Joann — how did you come to be first a designer, then a creative director?
Since childhood I’ve always loved books and words, and that led me to an appreciation of typography. I went to Parsons School of Design. When I graduated, I fell into a job in children’s books and felt as if I’d found my place.
What is the difference between the two jobs?
As an art director and now a creative director I manage the designers on my staff and freelance designers rather than doing a lot of design myself. I give them an idea or concept or we come up with something together and they create the design. I miss the designing sometimes but the designers I work with are so talented they are always surprising me and that is a thrill.
What are the kinds of decisions that are in your hands, versus those made by the author, or editor, or marketing people?
I work very closely with the editor to decide how the book will look. We talk about the age of the intended reader, the length of the text, and the quantity and quality of the images provided by the author, among other things. Our marketing and sales people are consulted on the jacket and decide how the book will be marketed.
In your mind what are the hallmarks of strong nonfiction design?
It draws the reader into the book, it echoes the time period of the subject, it hints at the conflict of the subject. Marc, you had mentioned the concept of the physical space upon entering a book. I am reminded of a great quote from the designer Charles Eames: “The designer should be like a thoughtful host anticipating a guest.” The book design should welcome readers in and lead them through the book like a knowledgeable tour guide, highlighting the especially interesting bits.
What is a sign of rushed, or sloppy, or cookie-cutter design?
All pictures the same size regardless of their importance or quality.
What can design do to help readers experience nonfiction?
It can turn them on to learning about history as if they were a kind of detective. If a nonfiction book uses historical images and explains interesting bits of information interpreted from them, then a child reader might visit a museum and interpret the paintings instead of just seeing them. Maybe this reader would notice the massive hoop skirt of a wealthy 18th-century woman and conclude that it must have been very hard for her to walk around and do things without help.
We began this thread by talking about trim sizes, and often people equate trim with age — big = young. Do you agree?
Trim size is also a cost issue. A large or unusual trim size is expensive; if the text runs to a lot of pages, it is better to use a more economical size. Also we have to think about the sales of these books and how to keep them in print for as long as possible. When a book is reprinted, the quantity may be as low as 1,000 copies; if the book is very large, in two colors with embossing on the jacket, it is hard to make back our costs. Sometimes it is as simple as "Gorgeous pictures should be big," so if we have beautiful art we want a big page to show them off.
We now have so many kinds of type to choose from, what influences your sense of which type face or faces to use in a book?
I believe in the idea that the font should come from the time period of the subject. The font could be a reproduction, of course, but if the book is set during the art deco period, I want to see an art deco font used for the title if possible.
Do you have a pet peeve about nonfiction design?

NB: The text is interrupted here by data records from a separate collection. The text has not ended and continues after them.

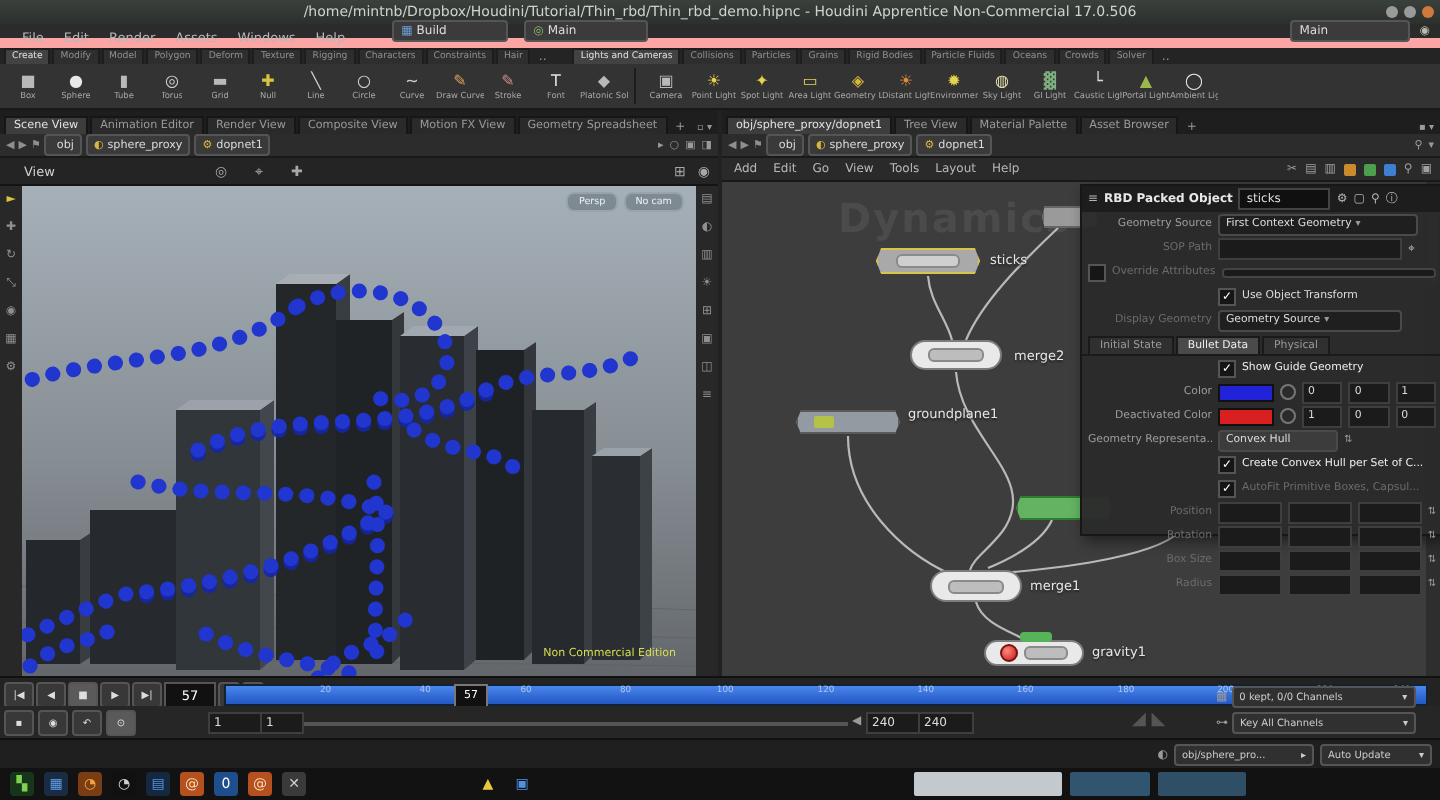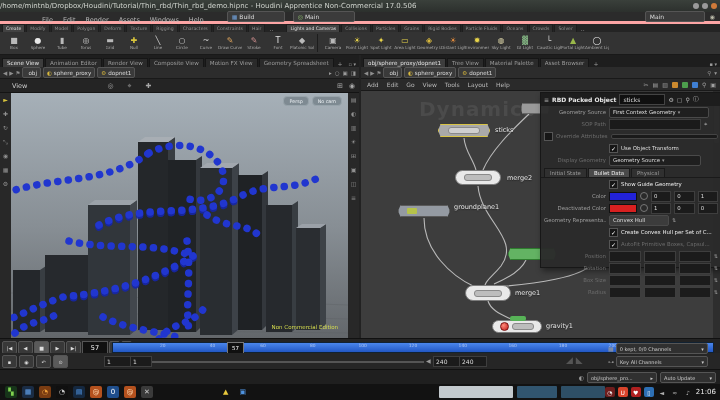--- a/index.html
+++ b/index.html
@@ -1,23 +1,23 @@
 <!DOCTYPE html>
 <html><head>
 <meta charset="utf-8">
 <style>
   html,body{margin:0;padding:0;background:#000;}
   #root{position:relative;width:720px;height:400px;background:#222;font-family:"DejaVu Sans",sans-serif;overflow:hidden;color:#ccc;}
   .abs{position:absolute;}
   
-  #titlebar{left:0;top:0;width:720px;height:12px;background:linear-gradient(#3a403b,#2c302d);display:flex;align-items:center;}
+  #titlebar{left:0;top:0;width:720px;height:12px;background:linear-gradient(#3a403b,#2c302d);display:flex;align-items:center;justify-content:center;}
   #titlebar .t{font-size:7px;color:#cfd3cd;}
   #winctl{position:absolute;right:3px;top:3px;display:flex;gap:3px;}
   #winctl span{width:6px;height:6px;border-radius:50%;display:block;}
-  #menubar{left:0;top:12px;width:720px;height:12px;background:#2b2b2b;display:flex;align-items:center;border-bottom:3px solid #fca5a5;box-sizing:border-box;padding-left:31px;}
+  #menubar{left:0;top:12px;width:720px;height:12px;background:#2b2b2b;display:flex;align-items:center;border-bottom:5px solid #fca5a5;box-sizing:border-box;}
   .menu{font-size:6.5px;color:#b8b8b8;padding:0 5px;}
   .combo{height:9px;background:#3b3b3b;border:1px solid #555;border-radius:2px;font-size:6px;color:#ddd;display:flex;align-items:center;gap:2px;padding:0 4px;}
   .cico{font-size:6px;}
   
   #shelftabs{left:0;top:24px;width:720px;height:8px;background:#242424;display:flex;align-items:flex-end;overflow:hidden;}
   .stab{font-size:4.6px;color:#8f8f8f;background:#2e2e2e;border:1px solid #1d1d1d;border-bottom:none;padding:0 3px;margin-right:1px;white-space:nowrap;line-height:7px;}
   .stab.on{background:#424242;color:#e0e0e0;}
   #shelftools{left:0;top:32px;width:720px;height:23px;background:#333;display:flex;align-items:center;border-bottom:1px solid #191919;box-sizing:border-box;}
   .tool{width:24px;display:flex;flex-direction:column;align-items:center;justify-content:center;}
   .tglyph{font-size:8px;line-height:9px;}
@@ -746,27 +746,15 @@
         <span class="tbico" style="background: rgb(58, 58, 58); color: rgb(207, 207, 207);">✕</span>
       </span>
     <span style="width:80px"></span>
     <span style="display:flex">
         <span class="tbico" style="background: transparent; color: rgb(232, 200, 60);">▲</span>
         <span class="tbico" style="background: transparent; color: rgb(79, 147, 224);">▣</span>
       </span>
     <span class="winbtn" style="width:74px;background:#c3c9cd;margin-left:190px"></span>
     <span class="winbtn" style="width:40px;background:#31556f"></span>
     <span class="winbtn" style="width:44px;background:#2e4f66"></span>
-    <span id="tray">
-      <span style="display:flex;gap:3px">
-          <span class="trico" style="background: rgb(110, 29, 29); color: rgb(240, 240, 240);">◔</span>
-          <span class="trico" style="background: rgb(217, 68, 43); color: rgb(255, 255, 255);">U</span>
-          <span class="trico" style="background: rgb(176, 32, 32); color: rgb(255, 255, 255);">♥</span>
-          <span class="trico" style="background: rgb(45, 111, 180); color: rgb(255, 255, 255);">▯</span>
-          <span class="trico" style="background: transparent; color: rgb(176, 176, 176);">◄</span>
-          <span class="trico" style="background: transparent; color: rgb(176, 176, 176);">≈</span>
-          <span class="trico" style="background: transparent; color: rgb(176, 176, 176);">♪</span>
-        </span>
-      <span id="time">21:06</span>
-    </span>
   </div>
 
 </div>
 
 </body></html>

I love to have interesting information in addition to the narrative text in the form of captions, sidebars, etc., but it is challenging to organize the spread so the reader can follow. When this is not successful the spread is cluttered and difficult to read.
Do you have a fave rave — something you love in nonfiction design?

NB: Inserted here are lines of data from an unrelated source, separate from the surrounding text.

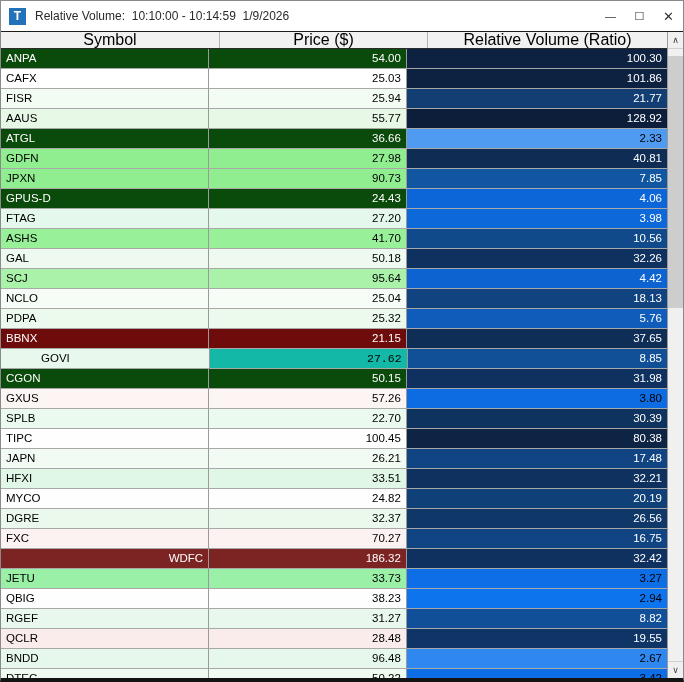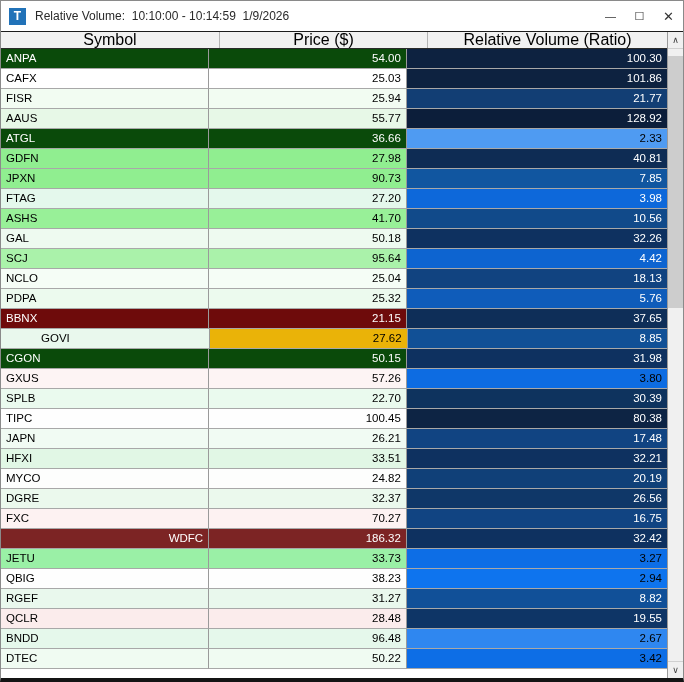--- a/index.html
+++ b/index.html
@@ -108,20 +108,25 @@
       <div class="cell c-price" style="background: rgb(144, 238, 144); color: rgb(0, 0, 0);">27.98</div>
       <div class="cell c-rv" style="background: rgb(14, 44, 84); color: rgb(255, 255, 255);">40.81</div>
     </div>
 
     <div class="row">
       <div class="cell c-sym" style="background: rgb(144, 238, 144); color: rgb(0, 0, 0);">JPXN</div>
       <div class="cell c-price" style="background: rgb(144, 238, 144); color: rgb(0, 0, 0);">90.73</div>
       <div class="cell c-rv" style="background: rgb(17, 86, 160); color: rgb(255, 255, 255);">7.85</div>
     </div>
 
+    <div class="row">
+      <div class="cell c-sym" style="background: rgb(10, 74, 10); color: rgb(255, 255, 255);">GPUS-D</div>
+      <div class="cell c-price" style="background: rgb(10, 74, 10); color: rgb(255, 255, 255);">24.43</div>
+      <div class="cell c-rv" style="background: rgb(13, 102, 216); color: rgb(255, 255, 255);">4.06</div>
+    </div>
 
     <div class="row">
       <div class="cell c-sym" style="background: rgb(228, 248, 236); color: rgb(0, 0, 0);">FTAG</div>
       <div class="cell c-price" style="background: rgb(228, 248, 236); color: rgb(0, 0, 0);">27.20</div>
       <div class="cell c-rv" style="background: rgb(13, 104, 218); color: rgb(255, 255, 255);">3.98</div>
     </div>
 
     <div class="row">
       <div class="cell c-sym" style="background: rgb(152, 240, 152); color: rgb(0, 0, 0);">ASHS</div>
       <div class="cell c-price" style="background: rgb(152, 240, 152); color: rgb(0, 0, 0);">41.70</div>
@@ -153,21 +158,21 @@
     </div>
 
     <div class="row">
       <div class="cell c-sym" style="background: rgb(110, 11, 11); color: rgb(255, 255, 255);">BBNX</div>
       <div class="cell c-price" style="background: rgb(110, 11, 11); color: rgb(255, 255, 255);">21.15</div>
       <div class="cell c-rv" style="background: rgb(14, 46, 88); color: rgb(255, 255, 255);">37.65</div>
     </div>
 
     <div class="row">
       <div class="cell c-sym" style="background: rgb(233, 248, 237); color: rgb(0, 0, 0); padding-left: 40px;">GOVI</div>
-      <div class="cell c-price" style="background: #eab308; color: rgb(0, 0, 0);">27.62</div>
+      <div class="cell c-price" style="background: #14b8a6; color: rgb(0, 0, 0); font-family: Liberation Mono, monospace;">27.62</div>
       <div class="cell c-rv" style="background: rgb(17, 80, 150); color: rgb(255, 255, 255);">8.85</div>
     </div>
 
     <div class="row">
       <div class="cell c-sym" style="background: rgb(10, 74, 10); color: rgb(255, 255, 255);">CGON</div>
       <div class="cell c-price" style="background: rgb(10, 74, 10); color: rgb(255, 255, 255);">50.15</div>
       <div class="cell c-rv" style="background: rgb(14, 49, 96); color: rgb(255, 255, 255);">31.98</div>
     </div>
 
     <div class="row">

I love all of Clarion’s nonfiction books but I recently had the opportunity to carefully review Team Moon: How 400,000 People Landed Apollo 11 on the Moon by Catherine Thimmesh, published by Houghton Mifflin (our parent company). The book is a large trim size and beautifully designed. The photos from NASA are not all of spectacular quality, but the designer used some as a great background throughout. This book is packed with information, and even so it is very easy to follow.
Give us an example, yours is fine, of a jacket, or a spread, that works, tell us why.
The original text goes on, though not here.